Alunan tembang 'jaran goyang' menemani pendakian yang sudah berjalan sekitar 2 jam. Jalur tak begitu terjal, namun terasa begitu jauh. Sesekali saya dapat berlari di jalur pendakian ini. Tumbuhan didominasi pohon-pohon tinggi yang agak terbuka. Tim ini masih berjalan dalam satu rombongan utuh dengan formasi Inggar, Zahra, Saya, Hanin dan Taufik. Sedangkan dua porter yang kami sewa ada di depan dan di belakang. Obrolan santai tentang kantor, bos, musik, dan segala hal tumpah bercampur tak karuan hingga kami sampai di pos 2.
Pos 2
'Gunung bukan tempat sampah' kalimat itu tiba-tiba terlintas di fikiran saya. Membayangkan Tambora begitu berbeda dari bayangan saya. Ia begitu gagah dan asri. Menyimpan sejuta misteri dalam balutan kabutnya. Ia masih begitu bersih, meninggalkan kesan dalam beberapa jam saya mengenalnya.

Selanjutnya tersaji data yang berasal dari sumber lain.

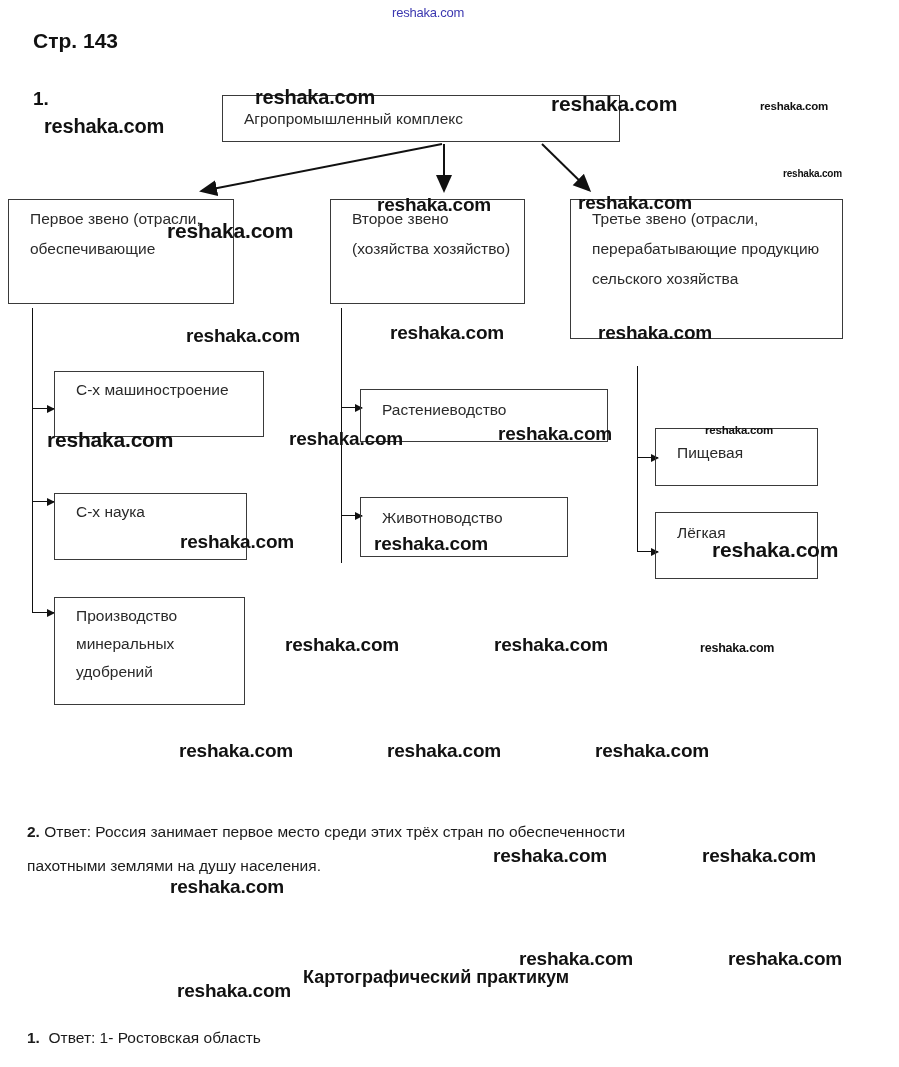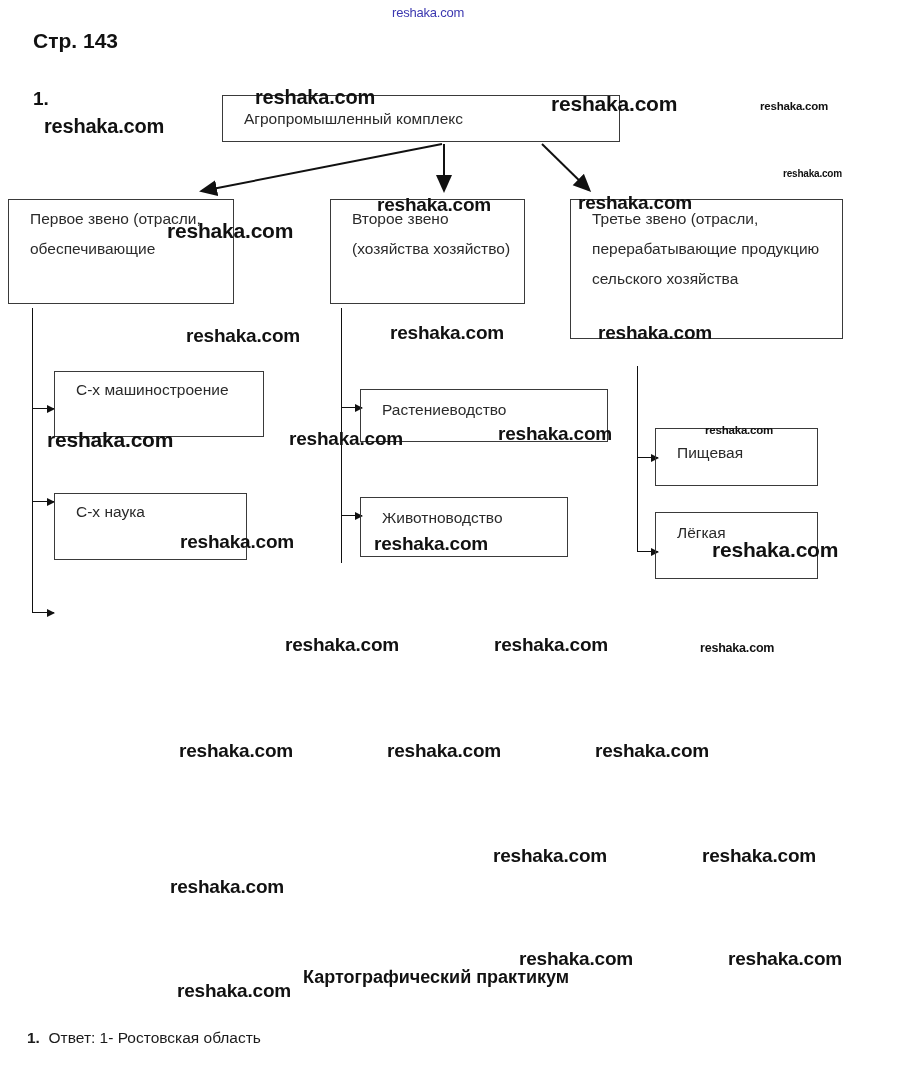--- a/index.html
+++ b/index.html
@@ -140,35 +140,41 @@
     <span>Третье звено (отрасли, перерабатывающие продукцию сельского хозяйства</span>
   </div>
 
   <div class="vline" style="left:32px; top:308px; height:305px;"></div>
   <div class="harrow" style="left:32px; top:408px; width:22px;"></div>
   <div class="harrow" style="left:32px; top:501px; width:22px;"></div>
   <div class="harrow" style="left:32px; top:612px; width:22px;"></div>
 
   <div class="node tight" style="left:54px; top:371px; width:210px; height:66px;">С-х машиностроение</div>
   <div class="node tight" style="left:54px; top:493px; width:193px; height:67px;">С-х наука</div>
+  <div class="node tight" style="left:54px; top:597px; width:191px; height:108px;">Производство минеральных удобрений</div>
 
   <div class="vline" style="left:341px; top:308px; height:255px;"></div>
   <div class="harrow" style="left:341px; top:407px; width:21px;"></div>
   <div class="harrow" style="left:341px; top:515px; width:21px;"></div>
 
   <div class="node tight" style="left:360px; top:389px; width:248px; height:53px; padding-top:6px;">Растениеводство</div>
   <div class="node tight" style="left:360px; top:497px; width:208px; height:60px; padding-top:6px;">Животноводство</div>
 
   <div class="vline" style="left:637px; top:366px; height:186px;"></div>
   <div class="harrow" style="left:637px; top:457px; width:21px;"></div>
   <div class="harrow" style="left:637px; top:551px; width:21px;"></div>
 
   <div class="node tight" style="left:655px; top:428px; width:163px; height:58px; padding-top:10px;">Пищевая</div>
   <div class="node tight" style="left:655px; top:512px; width:163px; height:67px; padding-top:6px;">Лёгкая</div>
 
+  <div class="para" style="left:27px; top:815px; width:870px;">
+    <b>2.</b>
+    <span>Ответ: Россия занимает первое место среди этих трёх стран по обеспеченности</span><br>
+    <span>пахотными землями на душу населения.</span>
+  </div>
 
   <div class="section-title" style="left:303px; top:967px;">Картографический практикум</div>
 
   <div class="para" style="left:27px; top:1021px; width:700px;">
     <b>1.</b>
     &nbsp;<span>Ответ: 1- Ростовская область</span>
   </div>
 
   <div class="wm" style="left:44px; top:115px;  font-size:20px;">reshaka.com</div>
   <div class="wm" style="left:255px; top:86px;  font-size:20px;">reshaka.com</div>

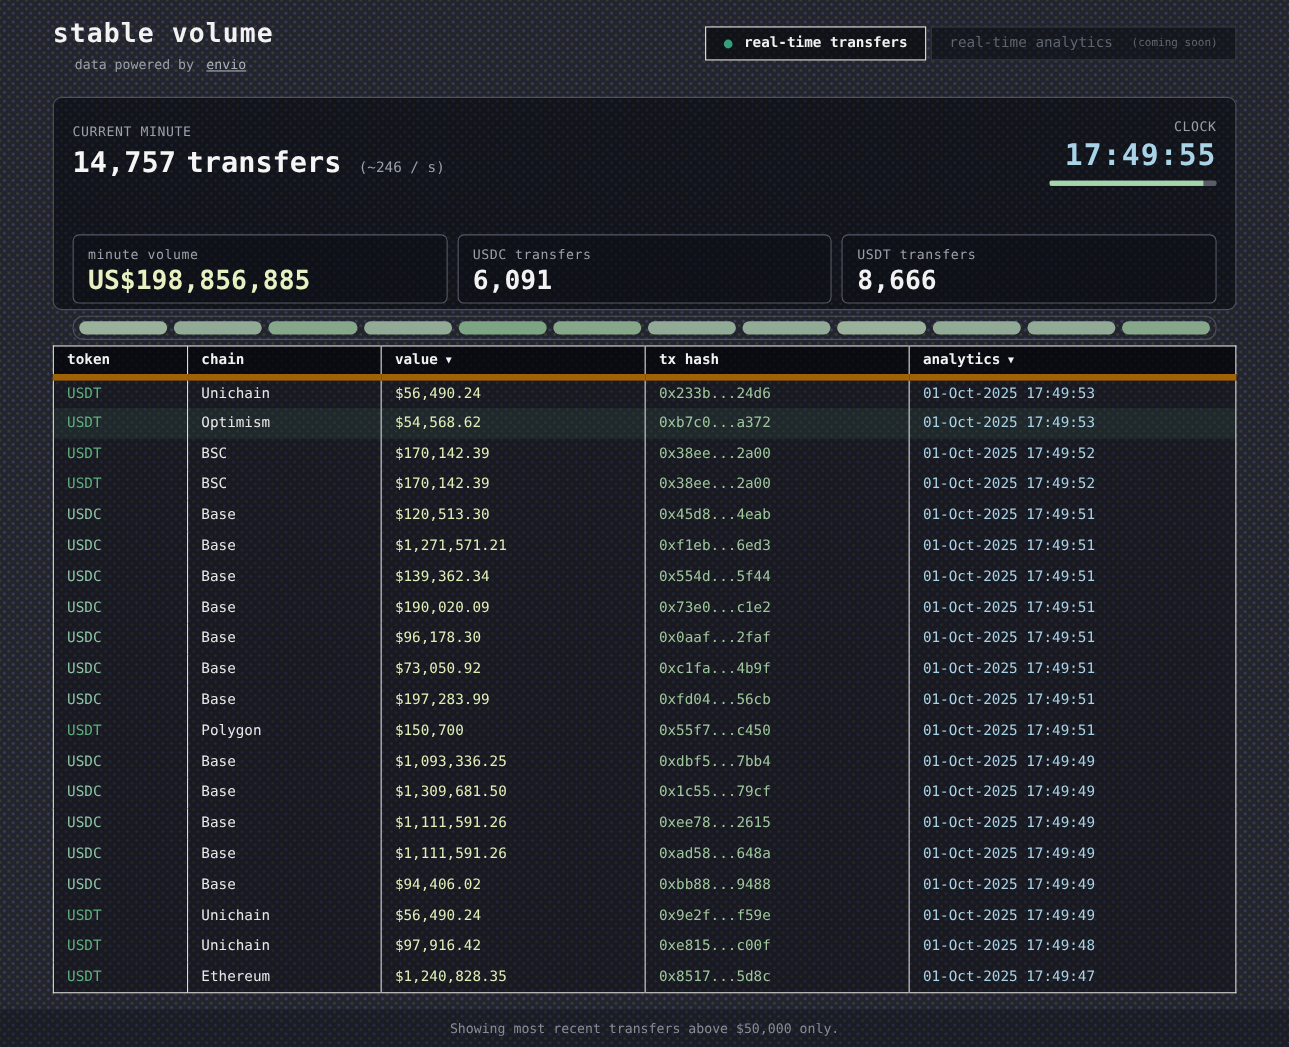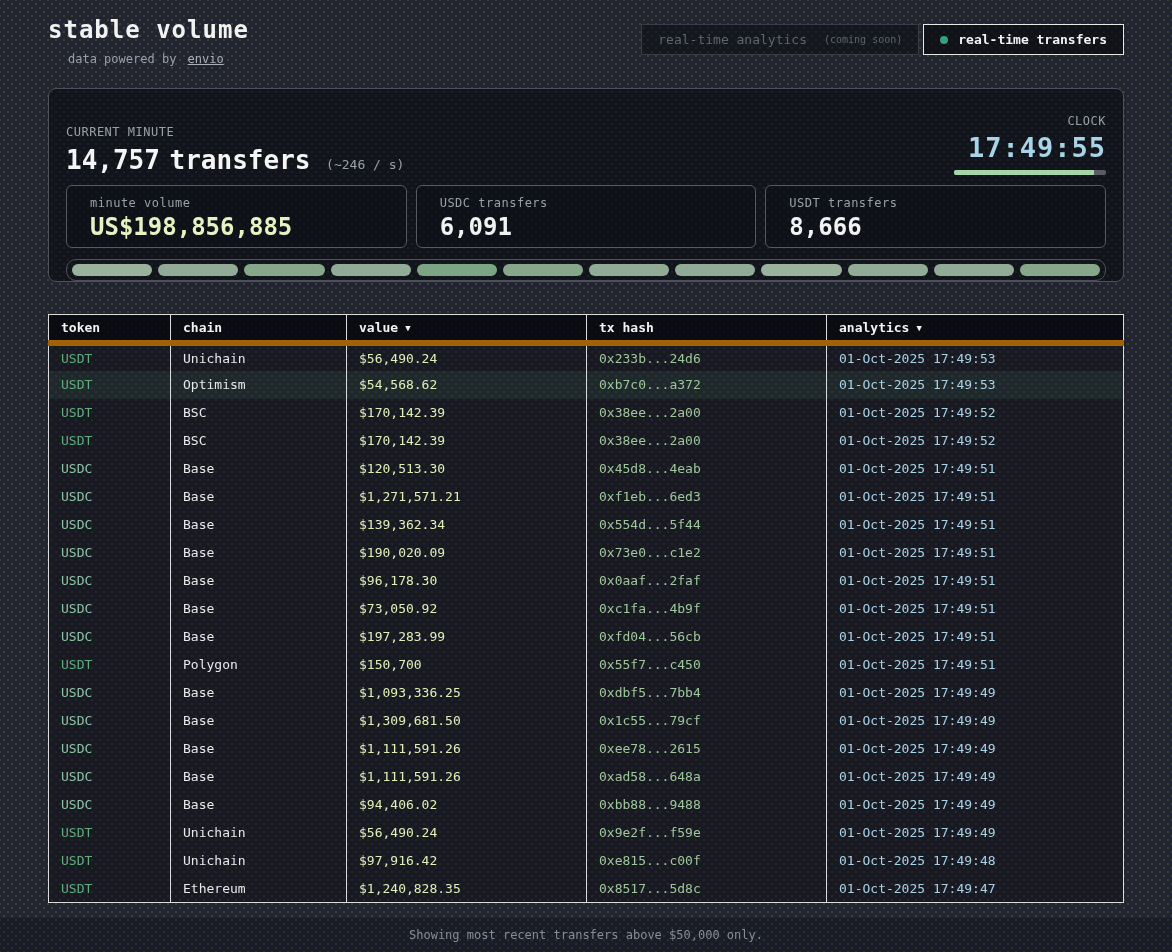--- a/index.html
+++ b/index.html
@@ -26,34 +26,34 @@
   .tab { display: flex; align-items: center; gap: 10px; font-family: inherit; font-size: 13px;
          padding: 7px 16px; cursor: pointer; background: rgba(10,12,16,0.55); border: 1px solid #3a3d46;
          color: #5f656e; white-space: nowrap; }
   .tab.active { border: 1px solid #e8e8e8; color: #f2f2f2; font-weight: bold; background: rgba(6,8,12,0.65); }
   .dot { width: 8px; height: 8px; border-radius: 50%; background: var(--live-dot, #35a07c); display: inline-block; }
   .soon { font-size: 10px; margin-left: 7px; color: inherit; }
 
   
   .stats-panel { border: 1px solid #4e515a; border-radius: 8px; background: rgba(6,8,12,0.55);
                  padding: 12px 17px 14px 17px; height: 194px; }
-  .stats-top { display: flex; justify-content: space-between; align-items: flex-end; height: 74px; }
+  .stats-top { display: flex; justify-content: space-between; align-items: center; height: 74px; }
   .label { font-size: 12px; color: #9aa0a8; letter-spacing: 0.5px; }
   .big { margin-top: 6px; }
   .big .count, .big .unit { font-size: 26px; font-weight: bold; color: #f5f5f5; }
   .big .rate { font-size: 13px; font-weight: normal; color: #9aa0a8; margin-left: 6px; }
   .stats-right { text-align: right; }
   .clock { font-size: 27px; font-weight: bold; color: var(--clock, #a9d3e6); margin-top: 4px; letter-spacing: 1px; }
   .clock-bar { margin-top: 7px; height: 5px; width: 152px; margin-left: auto; background: #5a5d66;
                border-radius: 2px; overflow: hidden; display: flex; }
   .clock-bar .fill { height: 100%; background: var(--progress, #a5d6aa); }
 
   .stat-boxes { display: flex; gap: 9px; margin-top: 10px; }
-  .stat-box { flex: 1; border: 1px solid #565963; border-radius: 6px; padding: 10px 23px; height: 63px;
-              background: rgba(10,12,18,0.35); }
+  .stat-box { flex: 1; border: 1px solid #565963; border-radius: 6px; padding: 10px 13px; height: 63px;
+              background: rgba(10,12,18,0.35); margin-top: 28px; }
   .stat-box .value { font-size: 24px; font-weight: bold; color: #f2f2f2; margin-top: 3px; }
   .stat-box.accent .value { color: var(--volume, #e7f2c3); }
 
   .segment-bar { margin-top: 11px; border: 1px solid #4e515a; border-radius: 10px; padding: 4px 5px;
                  display: flex; gap: 6px; height: 22px; }
   .seg { flex: 1; border-radius: 6px; background: #92ab96; }
   .seg:nth-child(3n)   { background: #86a78a; }
   .seg:nth-child(4n+1) { background: #9ab29b; }
   .seg:nth-child(5)    { background: #7da583; }
 
@@ -87,27 +87,27 @@
 
   <header class="topbar">
     <div class="brand">
       <h1>stable volume</h1>
       <div class="subtitle">
         <span>data powered by</span>
         <a>envio</a>
       </div>
     </div>
     <div class="tabs">
+      <button class="tab active">
+        <span class="dot"></span>
+        <span>real-time transfers</span>
+      </button>
       <button class="tab">
         <span>real-time analytics</span>
         <span class="soon">(coming soon)</span>
-      </button>
-      <button class="tab active">
-        <span class="dot"></span>
-        <span>real-time transfers</span>
       </button>
     </div>
   </header>
 
   <section class="stats-panel">
     <div class="stats-top">
       <div class="stats-left">
         <div class="label">CURRENT MINUTE</div>
         <div class="big">
           <span class="count">14,757</span>

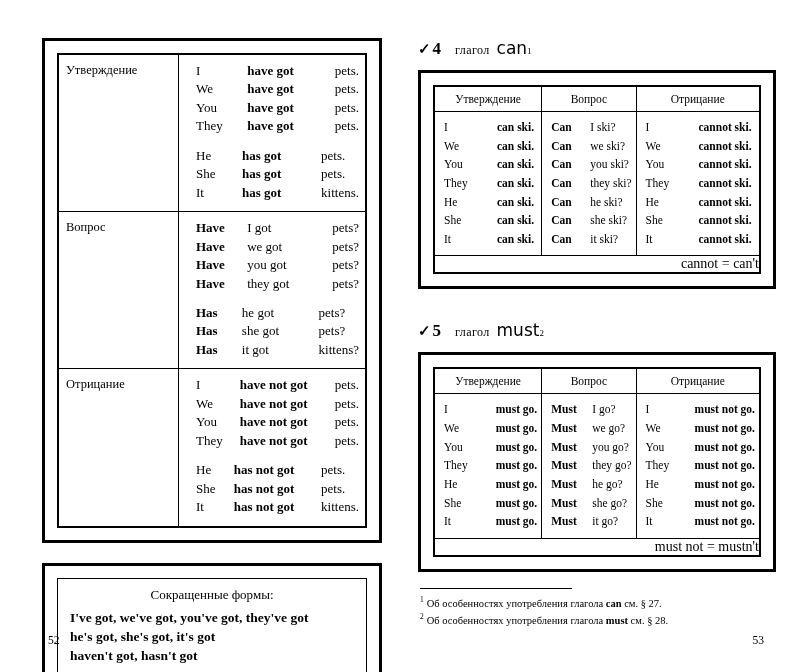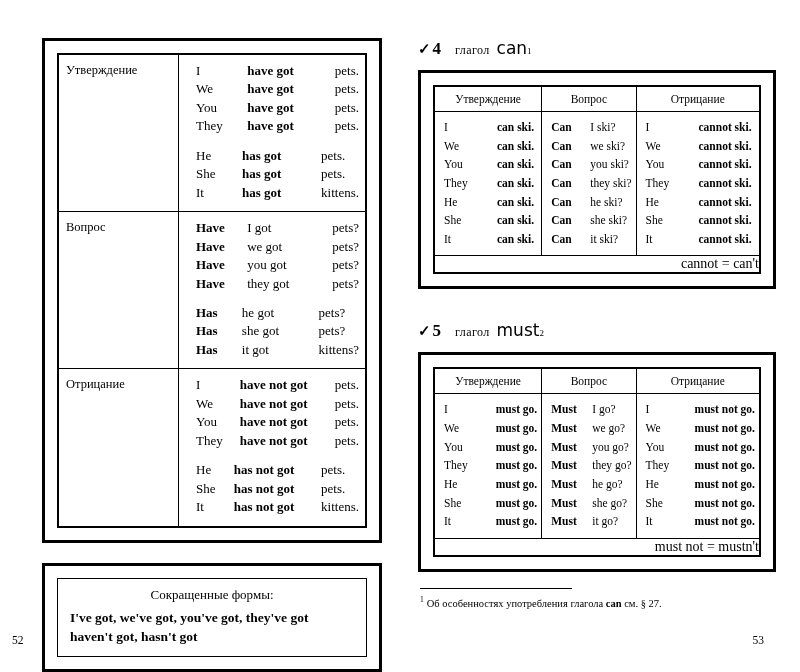--- a/index.html
+++ b/index.html
@@ -174,21 +174,21 @@
     white-space: nowrap;
   }
   .fn-mark { font-size: 7.5px; vertical-align: super; margin-right: 3px; }
 
   
   .folio {
     position: absolute;
     bottom: 26px;
     font-size: 11.5px;
   }
-  .folio-left  { left: 12px; }
+  .folio-left  { left: 48px; }
   .folio-right { right: 36px; }
 </style>
 </head>
 <body>
 
 <div class="spread">
 
   <div class="page page-left">
 
     <div class="frame">
@@ -337,20 +337,21 @@
           </tbody>
         </table>
       </div>
     </div>
 
     <div class="frame shortforms">
       <div class="frame-inner">
         <div class="inner-pad">
           <div class="sf-title">Сокращенные формы:</div>
           <div class="sf-line">I've got, we've got, you've got, they've got</div>
+          <div class="sf-line">he's got, she's got, it's got</div>
           <div class="sf-line">haven't got, hasn't got</div>
         </div>
       </div>
     </div>
 
     <div class="folio folio-left">52</div>
   </div>
 
   <div class="page page-right">
 
@@ -614,18 +615,21 @@
           </table>
         </div>
       </div>
     </div>
 
     <div class="footnotes">
       <div class="fn-rule"></div>
       <div class="fn-line">
         <span class="fn-mark">1</span><span>Об особенностях употребления глагола </span><span class="b">can</span><span> см. § 27.</span>
       </div>
+      <div class="fn-line">
+        <span class="fn-mark">2</span><span>Об особенностях употребления глагола </span><span class="b">must</span><span> см. § 28.</span>
+      </div>
     </div>
 
     <div class="folio folio-right">53</div>
   </div>
 
 </div>
 
 </body></html>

Ayo Makan! Makan bareng kita sini Teriakan rombongan bapak-bapak pengusaha mengagetkanku. Rupanya mereka sudah sampai duluan dan sempat masak di pos ini. Bukan kaleng-kaleng! Mereka masak rawon di Gunung! Saya malu kepada diri sendiri yang umurnya jauh lebih muda, melirik sayu pada logistik serba instan yang kami bawa dari bawah.
Kami terkecoh oleh sungai kecil yang mengalir deras di Pos 2. Kami lalai, boros dengan minum sesuka hati. Kini botol-botol itu melompong kosong terselip di kanan-kiri tas kami, tinggal beberapa teguk. Perjalanan menuju Pos 3 begitu jauh, terasa jauh sekali.
Berbagai macam tembang yang diputar dalam speaker mini mengalun, mencoba bangkitkan kembali saya yang mulai dirundung keputusasaan. Melawan Langkah yang semakin gontai, jalan beberapa langkah kemudian beristirahat begitu berulang-ulang. Vegetasi begitu rapat, banyak pohon-pohon besar tumbang. Untungnya kondisi ini berpihak kepada kami dengan melindungi terjangan matahari langsung yang dapat semakin menghambat pendakian.
Tidak ada yang lebih buruk daripada terjebak dalm keputusasaan. Bahkan, sekelas Bill Gates pun pernah mengalaminya. Bayangkan jika Ia tidak bangkit dari kegagalan. Mungkin saat ini kita masih membawa sempoa kemana-mana, atau menenteng mesin tik sambil minum kopi di caffe.
Salah seorang porter kami menyingkir agak jauh di sela-sela istirahat, sebut saja Bang Mamat. Sejurus kemudian ia membakar lintingan yang sudah ia siapkan dari rumahnya. aromanya menyeruak di sela-sela obrolan kami. Sambil rebahan di batang kayu tumbang yang cukup besar, Ia begitu menghayati tiap hisapannya.
Pos 3
Setelah terseok-seok, kami sampai di Pos 3. Terdapat sebuah pondokan kayu yang berdiri disini, lokasinya cukup lapang untuk menampung sekitar 15 tenda. Namun target kami mengakhiri pendakian hari ini di Pos 5 sebelum gelap. Sementara itu Jam sudah menunjukkan pukul 14:30. Sambil terengah saya langsung bersandar di salah satu sudut pohon, meregangkan otot-otot kaki yang sedari tadi dipaksa untuk terus berjalan, sambil menikmati semilir angin yang mulai terasa dingin.
Sementara itu Bang amat mengumpulkan botol-botol kami untuk kemudian turun menuju sumber mata air. Menurutnya sumber mata air terakhir ada di pos 3, karena di Pos 5 hanya terdapat genangan air yang tidak layak minum.